Não tenho como falar agora.
Os deuses nórdicos, como
diziam em 1969, me abduziram.
Se abrir a boca, me
arrancam a cabeça, me carregam pra além de Alfa-Centauro.
Se eu dissesse que
ela, minha cabeça, jé esté lé, debochariam, me trariam de volta. Seria suicídio.
Estou no meio desse
bailinho.
Uma música toca do
recém-lançado Abbey Road e estou no meio desse bailinho.
Lá fora uns polícias
passam querendo assuntar. Veem minha cara de quem vive em Alfa-Centauro,
resolvem tirar satisfações.
É complicado no
começo.

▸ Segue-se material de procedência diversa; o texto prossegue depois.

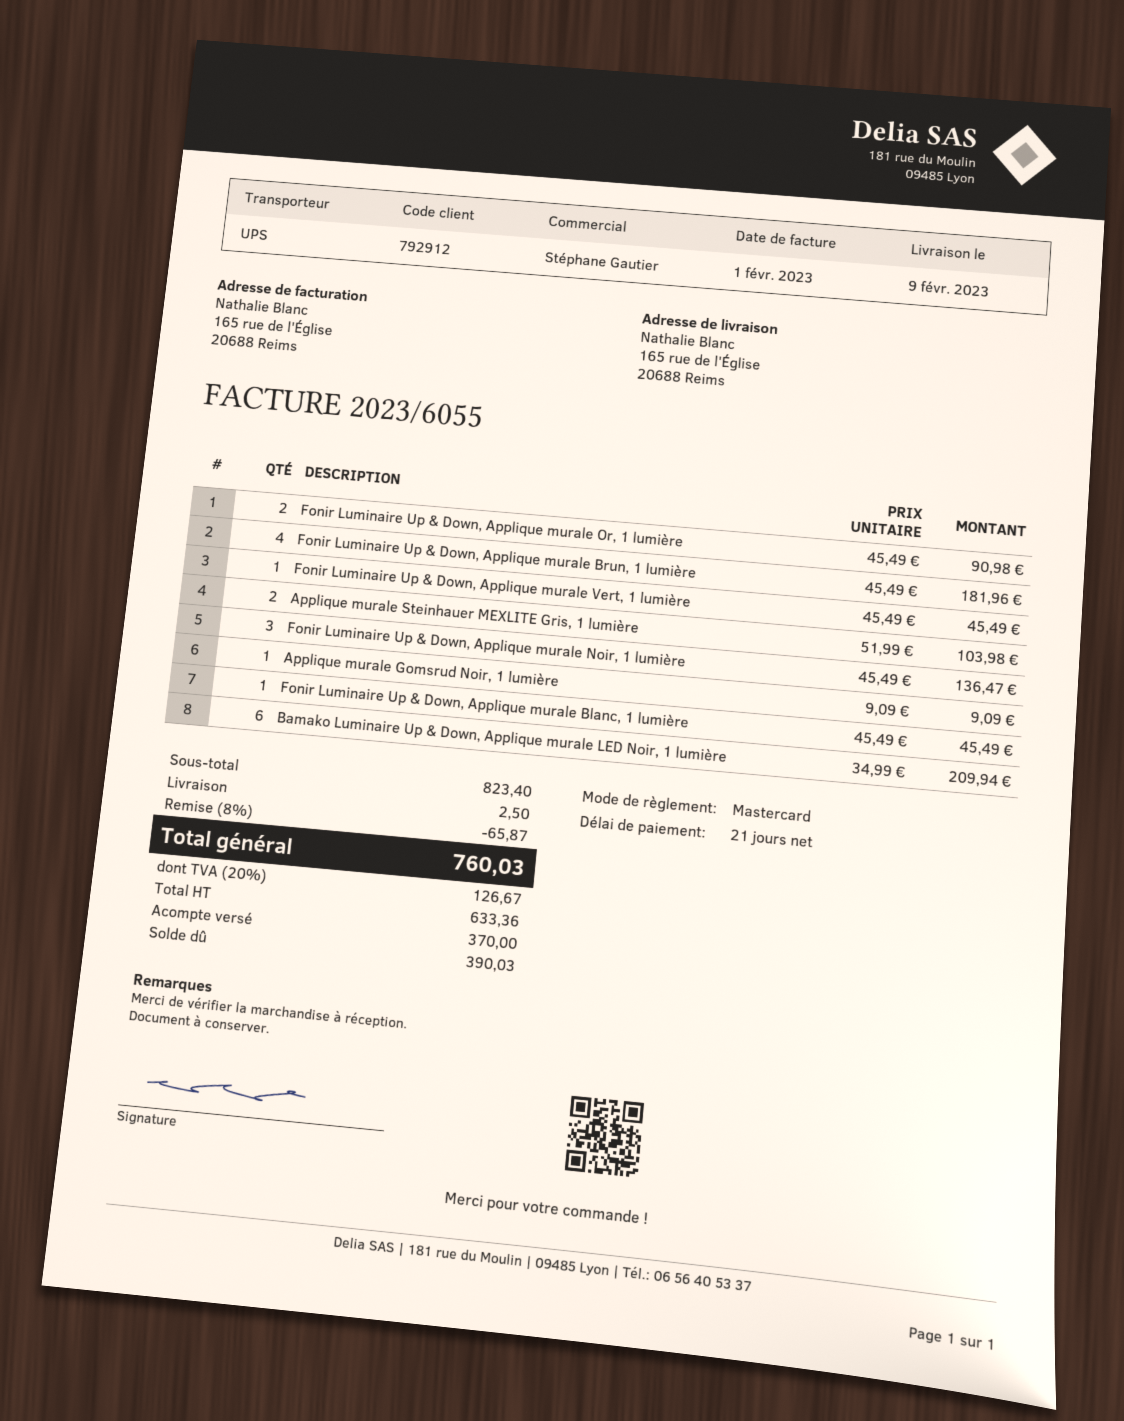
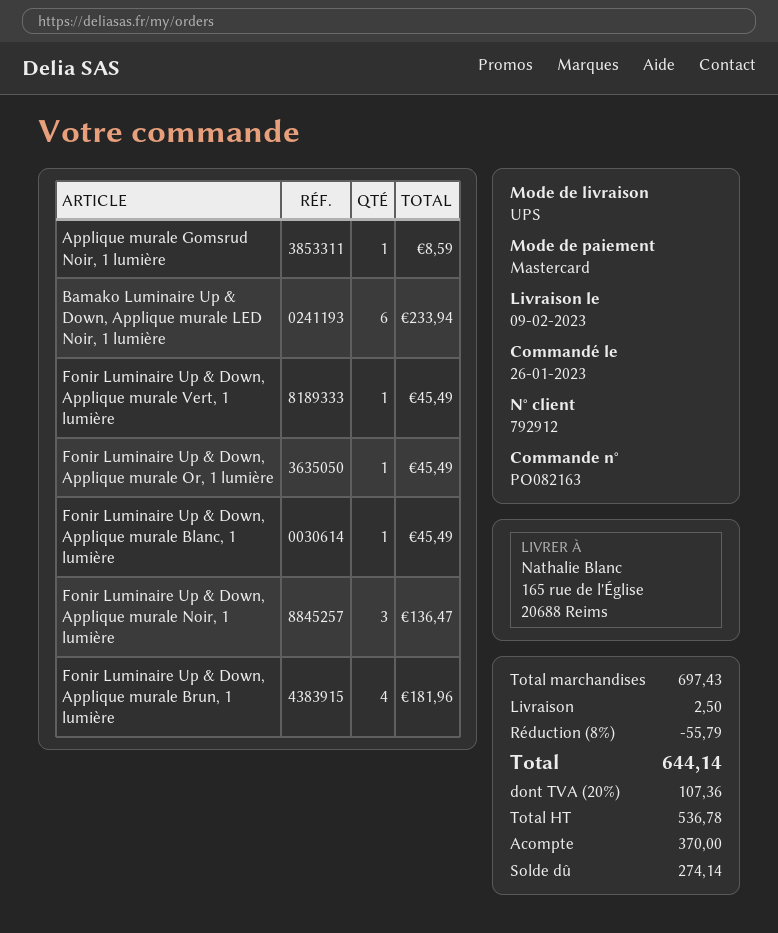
Fonir Luminaire Up & Down, Applique murale Or, 1 lumière: 2 for 90.98 -> 1 for 45.49
Applique murale Steinhauer MEXLITE Gris, 1 lumière: 2 for 103.98 -> none
Applique murale Gomsrud Noir, 1 lumière: 1 for 9.09 -> 1 for 8.59
Bamako Luminaire Up & Down, Applique murale LED Noir, 1 lumière: 6 for 209.94 -> 6 for 233.94
subtotal: 823.40 -> 697.43
discount: 8% = 65.87 -> 8% = 55.79
net: 633.36 -> 536.78
tax: 20% = 126.67 -> 20% = 107.36
total: 760.03 -> 644.14
balance: 390.03 -> 274.14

Eles falam algo parecido com o português, eu falo minha língua, meus
caros servidores públicos.
Daí são só
mal-entendidos até tudo terminar como sempre.
Vamos descendo para
Santos pela Anchieta, paramos no pedágio.
Pai, cadê aquele livro
que vou ler daqui trinta anos?
Ele faz que não é com
ele. Mamãe ajeita os cabelos tintos de rinse.
Assim que acaba a
descida da Serra, papai para o carro no acostamento ao lado da floresta, um
carteiro se aproxima.
Uma carta. Uma carta
para o principezinho.
Mamãe abre o
porta-luvas, retira meu cetro e minha coroa.
E eles ficam olhando
enquanto alço voo pelo céu poluído de Cubatão rumo à Praia Grande, onde conheci
meu primeiro amor.
Que me toma pela mão
na roda gigante, assegurando que não estou perdido.